*** Given entries ***
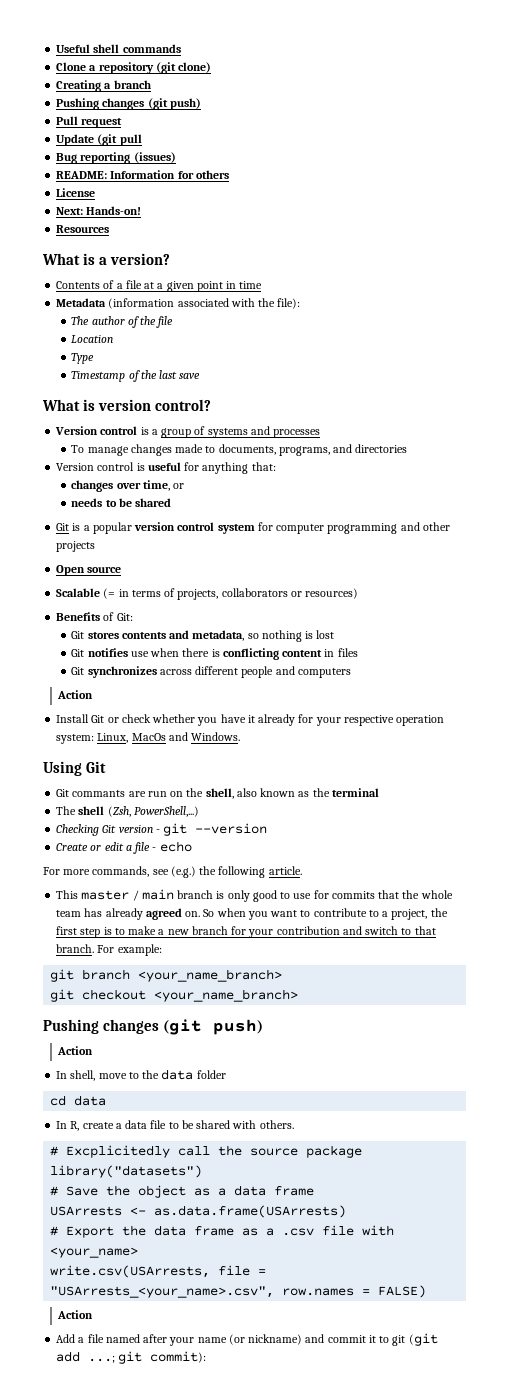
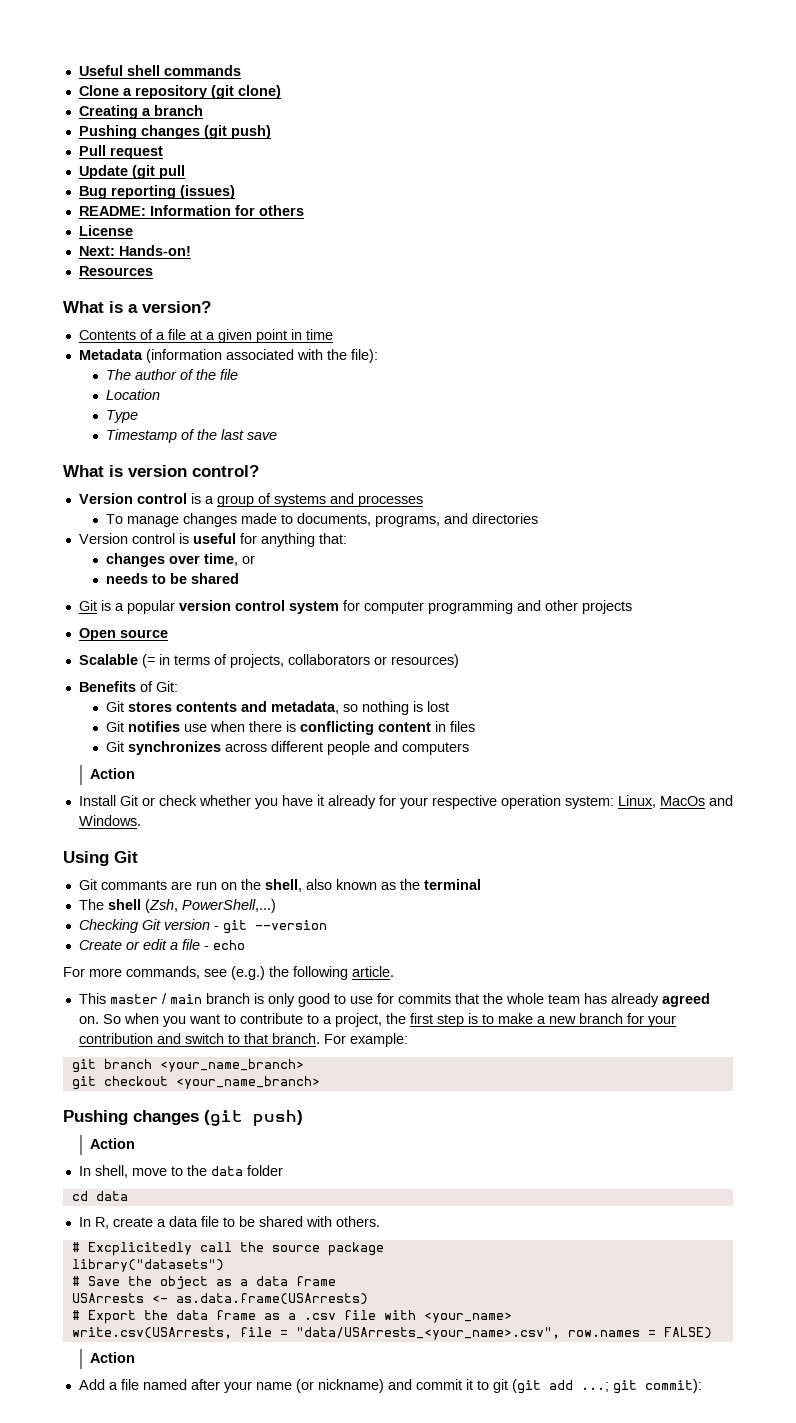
- write.csv(USArrests, file = "USArrests_<your_name>.csv", row.names = FALSE)
+ write.csv(USArrests, file = "data/USArrests_<your_name>.csv", row.names = FALSE)

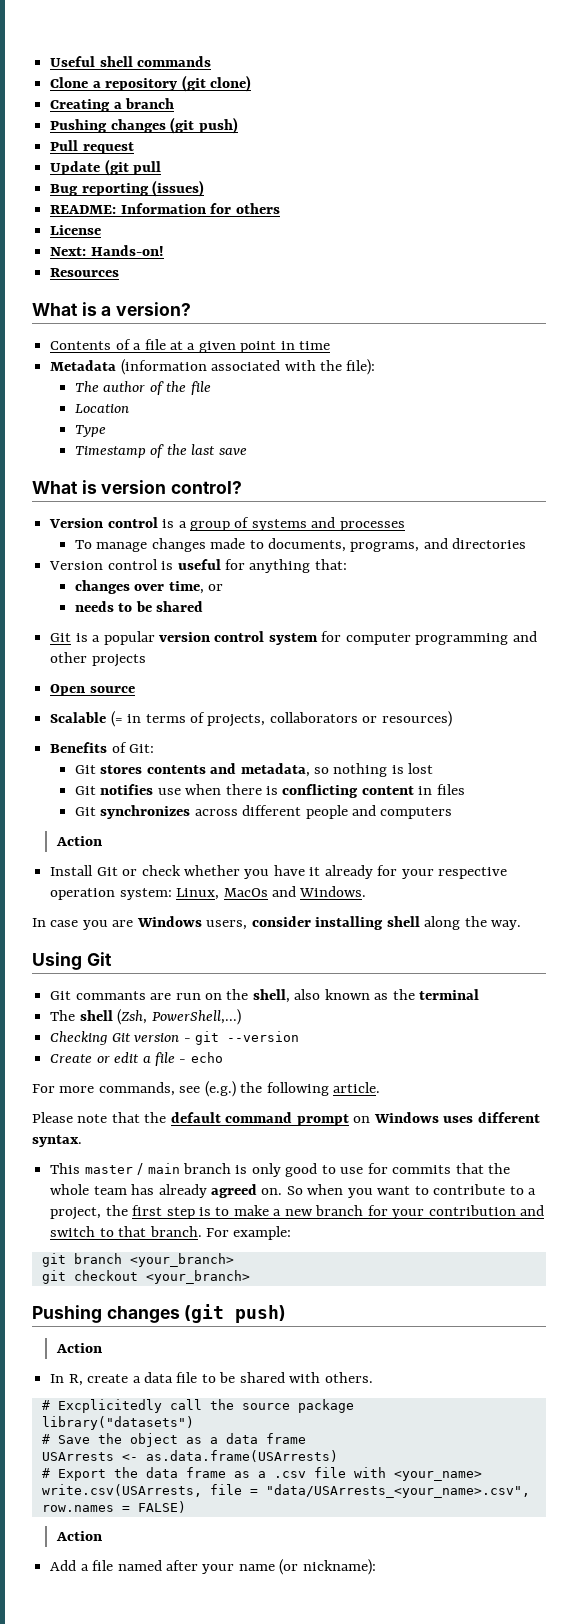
+ In case you are Windows users, consider installing shell along the way.
+ Please note that the default command prompt on Windows uses different syntax.
- git branch <your_name_branch>
+ git branch <your_branch>
- git checkout <your_name_branch>
+ git checkout <your_branch>
- In shell, move to the data folder
- cd data
- Add a file named after your name (or nickname) and commit it to git (git add ...; git commit):
+ Add a file named after your name (or nickname):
*** End of Given entries ***
Task directions - Output every record verbatim, skipping images.

Answer for the task -
- write.csv(USArrests, file = "USArrests_<your_name>.csv", row.names = FALSE)
+ write.csv(USArrests, file = "data/USArrests_<your_name>.csv", row.names = FALSE)

+ In case you are Windows users, consider installing shell along the way.
+ Please note that the default command prompt on Windows uses different syntax.
- git branch <your_name_branch>
+ git branch <your_branch>
- git checkout <your_name_branch>
+ git checkout <your_branch>
- In shell, move to the data folder
- cd data
- Add a file named after your name (or nickname) and commit it to git (git add ...; git commit):
+ Add a file named after your name (or nickname):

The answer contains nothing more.